Ebola Samples Pose No Threat to CDC Staff

By Gurmeet Kaur - 05 Feb '15 10:12AM

An internal investigation at a U.S. Centers for Disease Control and Prevention laboratory after the Ebola incident in December has revealed that the samples did not contain live virus. Thus, the samples were of no threat to the lower-security lab. The issue and concerns arose after there were questions raised as to how the world's deadliest pathogens get handled by the laboratory and the research agencies. There have been close calls following the mishaps related to a deadly strain of bird flu and anthrax as reported by Reuters.
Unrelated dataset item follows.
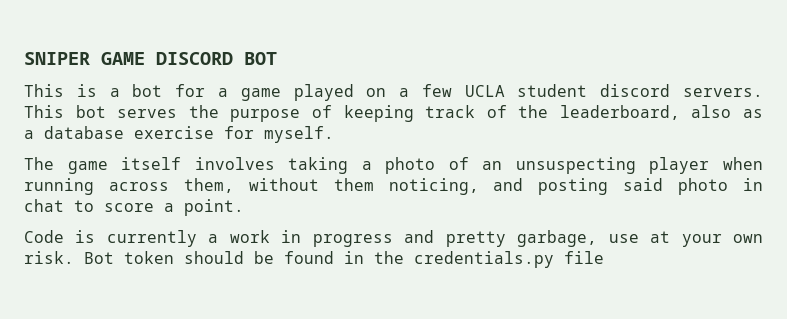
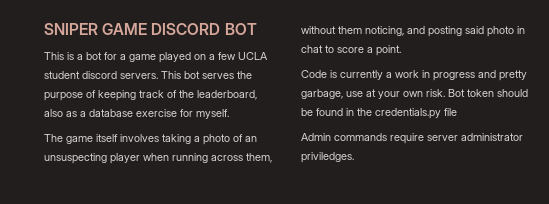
(604, 257) none -> [301,133,523,144] [301,152,354,163] // Admin commands require server administrator priviledges.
Dr. Tom Frieden, who is the Director of CDC, says that the agency has made significant progress concerning the safety and the risks involved, but admitted that there is more that needs to be done. It was found that a scientist working with Ebola caused the most horrible outbreak in West Africa in 2014. The virus was accidentally transferred from a high-biosecurity lab to a lower-biosecurity, which was not prepared or authorized to handle live Ebola. When looked at, the main cause of the error was found to be a lack of a written study plan for the lab that specific the steps to be followed in an experiment? In addition, there was no plan designed to reduce the likelihood of any human errors.

 The issue surfaced after the first lab incident where there was a mix up of tubes carrying strains of Ebola. The tubes were identical, and there were no visual cues and, as a result, the wrong tubes reached the lower-biosecurity lab. This incident has surfaced as serious concerns about how those deadly-pathogens are handled in the lab. The CDC is actively looking for ways as to how to prevent such mistakes that can lead to further incidents. They are thinking of different-sized containers and colored liquids to differentiate live from dead pathogens, so as to minimise any human errors.